▸ Data to use:

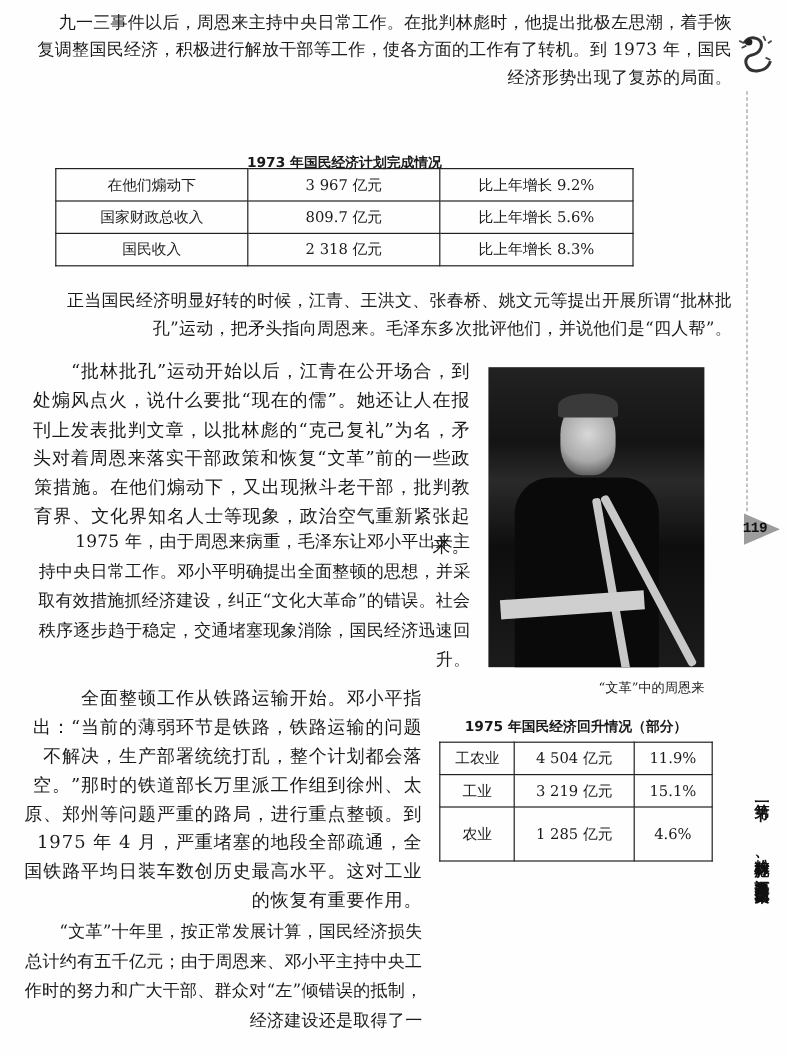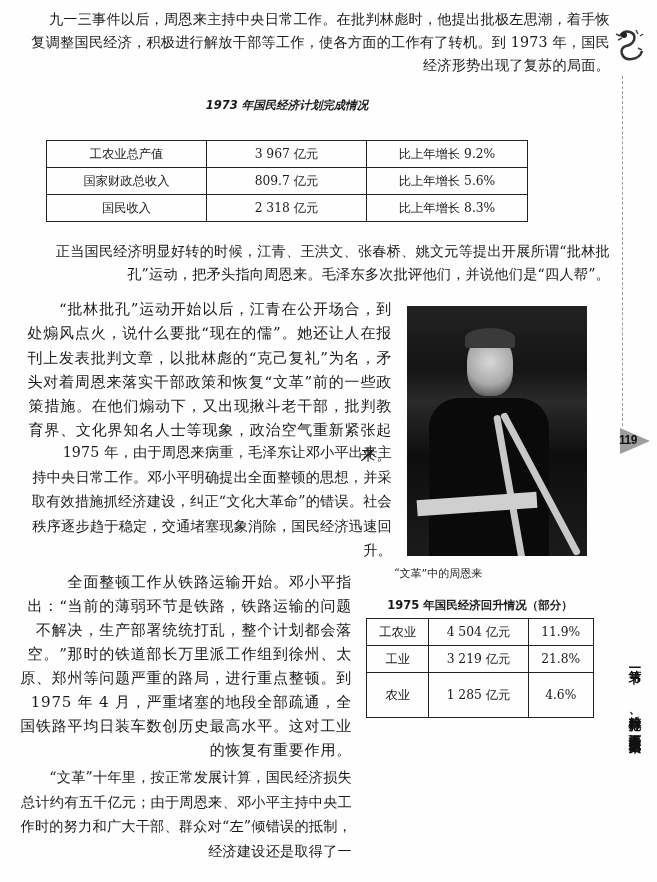--- a/index.html
+++ b/index.html
@@ -15,41 +15,41 @@
   .t1 td { height:27px; }
   .t2 td { padding:0 4px; }
   .photo { background:linear-gradient(180deg,#222 0%,#141414 25%,#2a2a2a 38%,#0e0e0e 60%,#1b1b1b 100%); overflow:hidden; }
   .head { position:absolute; left:60px; top:28px; width:46px; height:62px; border-radius:45% 45% 40% 40%; background:radial-gradient(circle at 50% 45%,#d8d8d8 0%,#a9a9a9 55%,#6a6a6a 80%,#333 100%); }
   .hair { position:absolute; left:58px; top:22px; width:50px; height:20px; border-radius:50% 50% 10% 10%; background:#3a3a3a; }
   .body-shape { position:absolute; left:22px; top:92px; width:120px; height:160px; background:#0a0a0a; border-radius:30px 30px 0 0; }
   .mic { position:absolute; width:7px; background:#c8c8c8; border-radius:3px; }
   .papers { position:absolute; left:10px; top:190px; width:120px; height:16px; background:#cfcfcf; transform:rotate(-4deg); }
   .side-line { position:absolute; left:622px; width:0; border-left:1px dashed #9a9a9a; }
   .page-tab { position:absolute; left:620px; top:428px; width:0; height:0; border-top:13px solid transparent; border-bottom:13px solid transparent; border-left:30px solid #9d9d9d; }
-  .page-num { position:absolute; left:619px; top:433px; font-family:Liberation Sans, sans-serif; font-weight:bold; font-size:12px; color:#111; letter-spacing:-0.5px; }
+  .page-num { position:absolute; left:619px; top:433px; font-family:Liberation Mono, monospace; font-weight:bold; font-size:12px; color:#111; letter-spacing:-0.5px; }
   .vert { position:absolute; left:626px; writing-mode:vertical-rl; font-family:"DejaVu Sans",sans-serif; font-weight:bold; font-size:12.5px; color:#111; letter-spacing:1px; }
   .dragon { position:absolute; left:612px; top:26px; width:36px; height:44px; }
 </style>
 </head>
 <body>
 
 <svg class="dragon" viewBox="0 0 36 44">
   <path d="M8 10 q4 -6 10 -4 q6 2 4 8 q-2 5 -8 6 q-6 2 -4 8 q2 6 10 5 q8 -1 10 -8" stroke="#333" stroke-width="2.5" fill="none"></path>
   <circle cx="12" cy="9" r="3" fill="#222"></circle>
   <path d="M4 8 l4 2 M6 14 l4 -2 M24 4 l2 4 M28 10 l3 -2 M26 22 l4 2" stroke="#444" stroke-width="1.5"></path>
 </svg>
 <div class="side-line" style="top:76px;height:350px;"></div>
 
 <p class="abs p indent" style="left:20px;top:8px;width:590px;">九一三事件以后，周恩来主持中央日常工作。在批判林彪时，他提出批极左思潮，着手恢复调整国民经济，积极进行解放干部等工作，使各方面的工作有了转机。到 1973 年，国民经济形势出现了复苏的局面。</p>
 
-<div class="abs caption-title" style="left:46px;top:98px;width:482px;font-style:italic;">1973 年国民经济计划完成情况</div>
+<div class="abs caption-title" style="left:46px;top:128px;width:482px;">1973 年国民经济计划完成情况</div>
 <table class="abs t1" style="left:46px;top:140px;width:482px;">
   <tbody>
       <tr>
-    <td style="width:160px">工农业总产值</td>
+    <td style="width:160px">在他们煽动下</td>
     <td style="width:160px">3 967 亿元</td>
     <td>比上年增长 9.2%</td>
   </tr>
   <tr>
     <td>国家财政总收入</td>
     <td>809.7 亿元</td>
     <td>比上年增长 5.6%</td>
   </tr>
   <tr>
     <td>国民收入</td>
@@ -64,41 +64,41 @@
 <p class="abs p2 indent" style="left:22px;top:297px;width:370px;">“批林批孔”运动开始以后，江青在公开场合，到处煽风点火，说什么要批“现在的儒”。她还让人在报刊上发表批判文章，以批林彪的“克己复礼”为名，矛头对着周恩来落实干部政策和恢复“文革”前的一些政策措施。在他们煽动下，又出现揪斗老干部，批判教育界、文化界知名人士等现象，政治空气重新紧张起来。</p>
 
 <div class="abs photo" style="left:407px;top:306px;width:180px;height:250px;">
   <div class="body-shape"></div>
   <div class="head"></div>
   <div class="hair"></div>
   <div class="mic" style="left:100px;top:108px;height:160px;transform:rotate(-10deg);"></div>
   <div class="mic" style="left:130px;top:98px;height:160px;transform:rotate(-28deg);"></div>
   <div class="papers"></div>
 </div>
-<div class="abs" style="left:394px;top:566px;width:180px;text-align:left;font-size:11px;">“文革”中的周恩来</div>
+<div class="abs" style="left:407px;top:566px;width:180px;text-align:right;font-size:11px;">“文革”中的周恩来</div>
 
 <div class="page-tab"></div>
 <div class="page-num">119</div>
 
 <p class="abs p indent" style="left:20px;top:440px;width:372px;line-height:24.5px;">1975 年，由于周恩来病重，毛泽东让邓小平出来主持中央日常工作。邓小平明确提出全面整顿的思想，并采取有效措施抓经济建设，纠正“文化大革命”的错误。社会秩序逐步趋于稳定，交通堵塞现象消除，国民经济迅速回升。</p>
 
 <p class="abs p2 indent" style="left:20px;top:570px;width:332px;line-height:24px;">全面整顿工作从铁路运输开始。邓小平指出：“当前的薄弱环节是铁路，铁路运输的问题不解决，生产部署统统打乱，整个计划都会落空。”那时的铁道部长万里派工作组到徐州、太原、郑州等问题严重的路局，进行重点整顿。到 1975 年 4 月，严重堵塞的地段全部疏通，全国铁路平均日装车数创历史最高水平。这对工业的恢复有重要作用。</p>
 
 <div class="abs caption-title" style="left:366px;top:598px;width:228px;">1975 年国民经济回升情况（部分）</div>
 <table class="abs t2" style="left:366px;top:618px;width:228px;">
   <tbody>
   <tr style="height:27px;">
     <td>工农业</td>
     <td>4 504 亿元</td>
     <td>11.9%</td>
   </tr>
   <tr style="height:27px;">
     <td>工业</td>
     <td>3 219 亿元</td>
-    <td>21.8%</td>
+    <td>15.1%</td>
   </tr>
   <tr style="height:45px;">
     <td>农业</td>
     <td>1 285 亿元</td>
     <td>4.6%</td>
   </tr>
 </tbody>
   </table>
 
 <p class="abs p indent" style="left:20px;top:765px;width:332px;line-height:24.5px;"><span>“文革”十年里，按正常发展计算，国民经济损失总计约有五千亿元；由于周恩来、邓小平主持中央工作时的努力和广大干部、群众对“左”倾错误的抵制，经济建设还是取得了一</span></p>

▸ About this task: Return each line from the material that includes the string "circle".

▸ The answer:
   .head { position:absolute; left:60px; top:28px; width:46px; height:62px; border-radius:45% 45% 40% 40%; background:radial-gradient(circle at 50% 45%,#d8d8d8 0%,#a9a9a9 55%,#6a6a6a 80%,#333 100%); }
   <circle cx="12" cy="9" r="3" fill="#222"></circle>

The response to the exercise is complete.